We are gradually edging towards resolution of one of the biggest behind the scenes scandals in the history of Formula One and now have a good idea of when it will come to a close.
The scandal surrounds the sport's former chairman Gerhard Gribkowsky who was arrested in January under suspicion of receiving £27m for allegedly undervaluing F1 when it was sold to current owner, the private equity firm CVC, in 2006. Months of rumours and speculation about why he really received the money should come to an end soon as the German media is reporting that Gribkowsky will finally be brought to trial at the end of October.
Regular Pitpass readers will be well aware of all the details since the case has been covered extensively by business editor Christian Sylt. To give a quick recap, Gribkowsky was the former risk manager for German bank BayernLB which, together with American banks JP Morgan and Lehman Brothers, owned a 75% stake in F1's parent company SLEC. The banks received a total of $1.2bn from CVC for their shares and all was well until late last year when it came to light that Gribkowsky had received £27m during his time at BayernLB and he hadn't declared the money to his employer. Worse still, the money had been paid into an account in his name in Austria where less tax needed to be paid on it than would have been due in Germany where he lived.
Gribkowsky told prosecutors that the money came from F1's boss Bernie Ecclestone and was paid for consultancy work he had done. The authorities were having none of it and instead concluded that the money must have been paid in connection with BayernLB's sale of F1. Putting two and two together they claimed that Gribkowsky had been paid a bribe in order to undervalue F1 when it was sold to CVC. They then charged him with bribery, tax evasion (due to the money being paid into Austria rather than Germany) and breach of trust because his employer was unaware of the sizeable payment to him. Two of these charges seem likely to be successful and one looks doomed to failure.
In July, Ecclestone exclusively told Pitpass that he had indeed paid Gribkowsky but he had done this because the German had threatened that he would otherwise report unfounded allegations about his tax affairs to the Inland Revenue. He stressed that the money was not paid as a bribe to undervalue F1 and indeed it was not paid in connection with the sale of the sport at all. This explains why Ecclestone will be one of around 40 witnesses at next month's trial. One of Ecclestone's close associates reportedly told the prosecutors that Gribkowsky wanted to take over as F1's boss and, if true, it would stress that the relationship between the two of them was hardly friendly.

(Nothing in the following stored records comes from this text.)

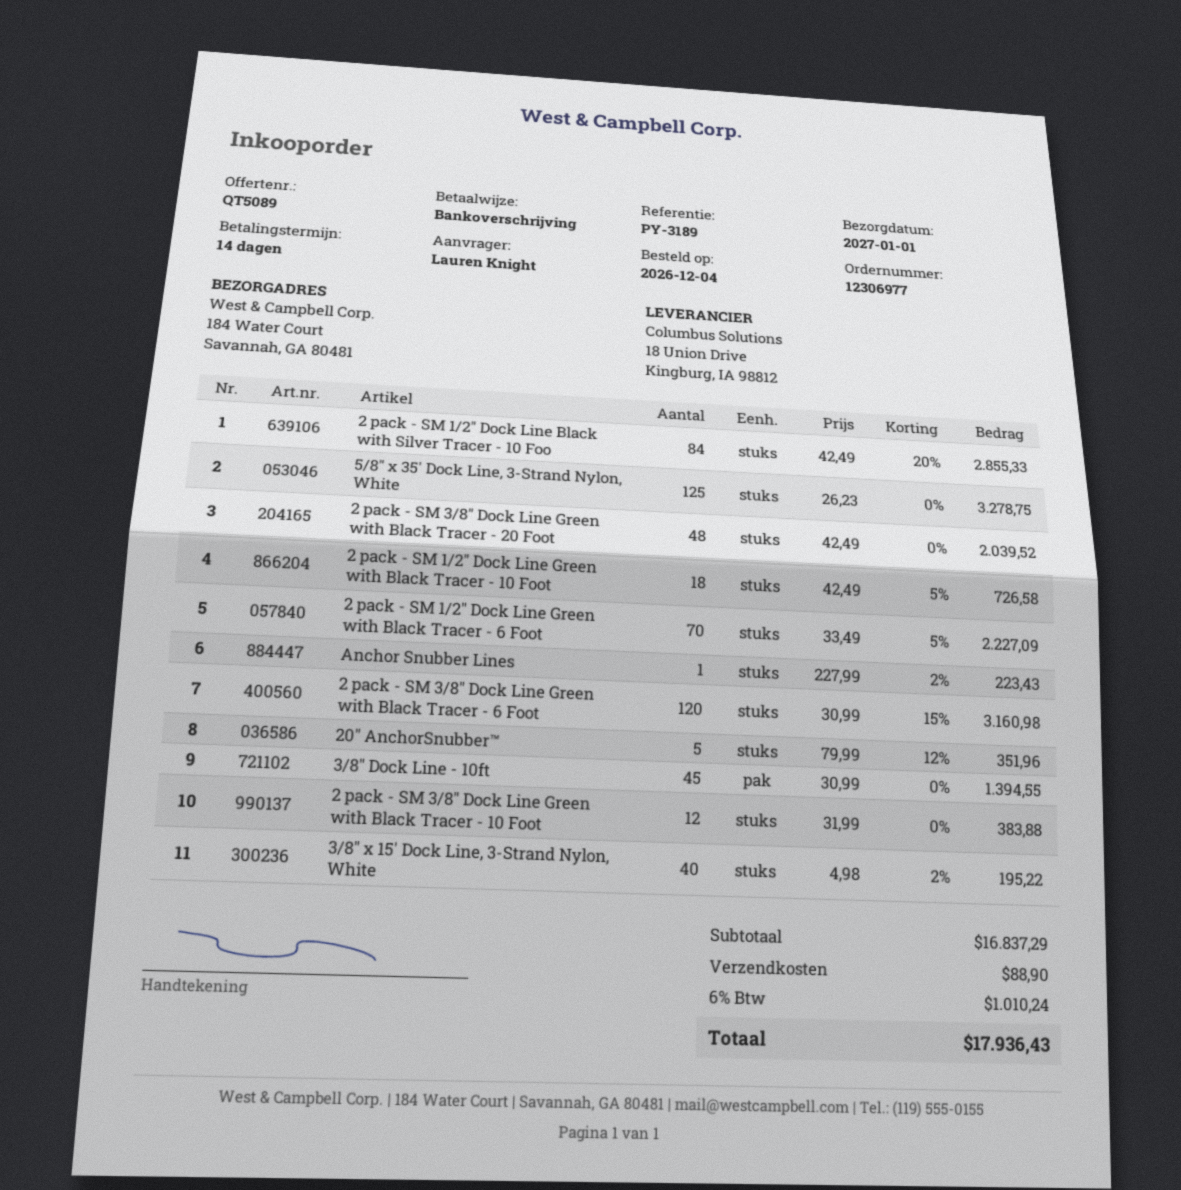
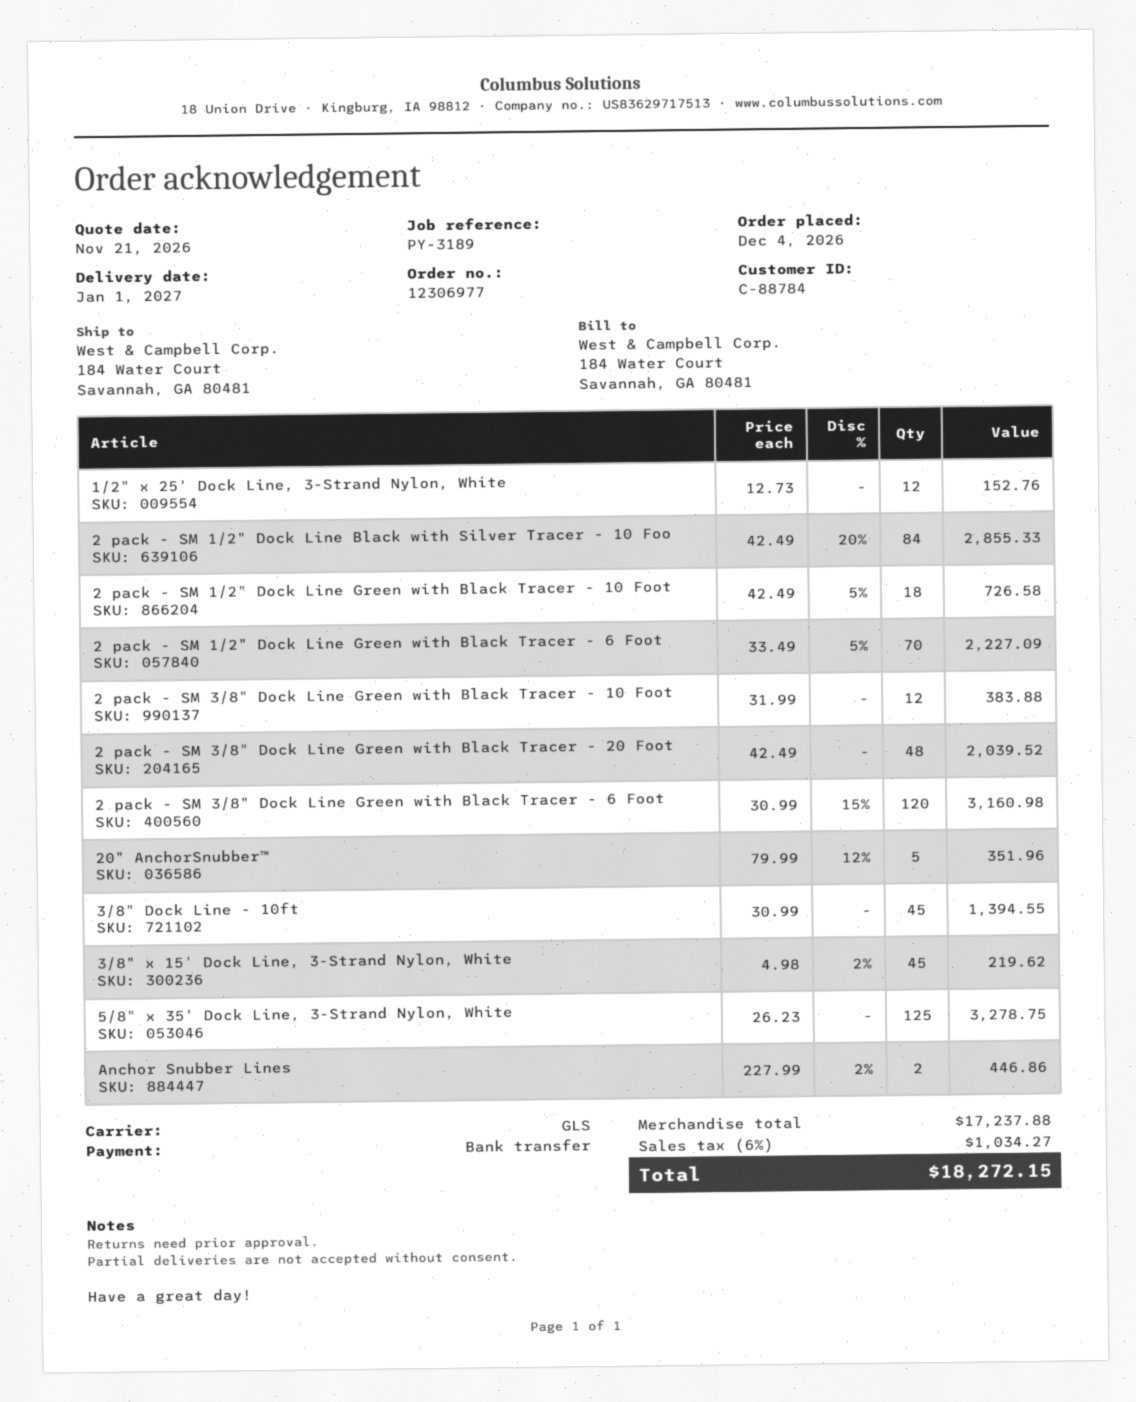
Anchor Snubber Lines: 1 x 227.99 - 2% = 223.43 -> 2 x 227.99 - 2% = 446.86
3/8" x 15' Dock Line, 3-Strand Nylon, White: 40 x 4.98 - 2% = 195.22 -> 45 x 4.98 - 2% = 219.62
1/2" x 25' Dock Line, 3-Strand Nylon, White: none -> 12 x 12.73 = 152.76
subtotal: 16837.29 -> 17237.88
shipping: 88.90 -> none
tax: 6% = 1010.24 -> 6% = 1034.27
total: 17936.43 -> 18272.15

Ecclestone's view that no bribe was paid in connection with the sale of F1 has been corroborated by quotes which BayernLB's chief financial officer Stephan Winkelmeier gave to the Financial Times in Germany last month. Winkelmeier confirmed that internal and external investigations have revealed that F1 was sold to CVC for "a price that was in line with expectations." This destroys the notion of the sport being undervalued but Winkelmeier didn't stop there. He added that the investigations "have shown that the sale was carried out properly, in accordance with the bank's regulations." This rules out the possibility of a bribe being paid in connection with the sale of F1 at all. Accordingly, it seems like the bribery charge holds no water.
Of course, a bribe could have been paid for something completely unconnected to the sale of the sport but there is zero evidence for this, nor any suggestion what it could be. More to the point, bribery is a criminal offence so if Gribkowsky really was bribed, the authorities would presumably have to charge the person who they believe paid the bribe. They have not done this and that in itself may say a great deal.
Even if Winkelmeier's claims had never been published, it would seem that Gribkowsky has an easy defence to the bribery charge. His lawyer could presumably say that for the authorities to prosecute him with bribery they must have a good idea that he received a bribe and they must therefore know who paid it. The very fact that they have not charged anyone with paying a bribe could suggest that they don't know who it is or that no bribe was paid. Until either of these points are proved it would seem to be very difficult to successfully prosecute Gribkowsky with bribery.
The two other charges seem a lot easier to fathom. If Gribkowsky received the money for threatening to make false allegations about Ecclestone's tax affairs this is an opportunity which only presented itself due to the German's work. His contact with Ecclestone came as a result of BayernLB taking over the shares in F1 so if Gribkowsky received money from him it makes sense that he should have declared it to the bank. Accordingly, it is tough to see how Gribkowsky could avoid the charge of breach of trust.
Likewise, it is hard to see how he could avoid the charge of tax evasion. As a resident of Germany Gribkowsky should have paid the money into an account there or declared the money to the tax authorities in the country. Instead, it was paid into an account in Austria where significantly less tax needed to be paid on it.
Bizarrely, Gribkowsky's initials form the name of one of the companies of the group which the money was paid to so he was not trying to hide from it. Given that Gribkowsky is a former lawyer and a former banker it is hard to believe that he could have committed such seemingly blatant tax evasion.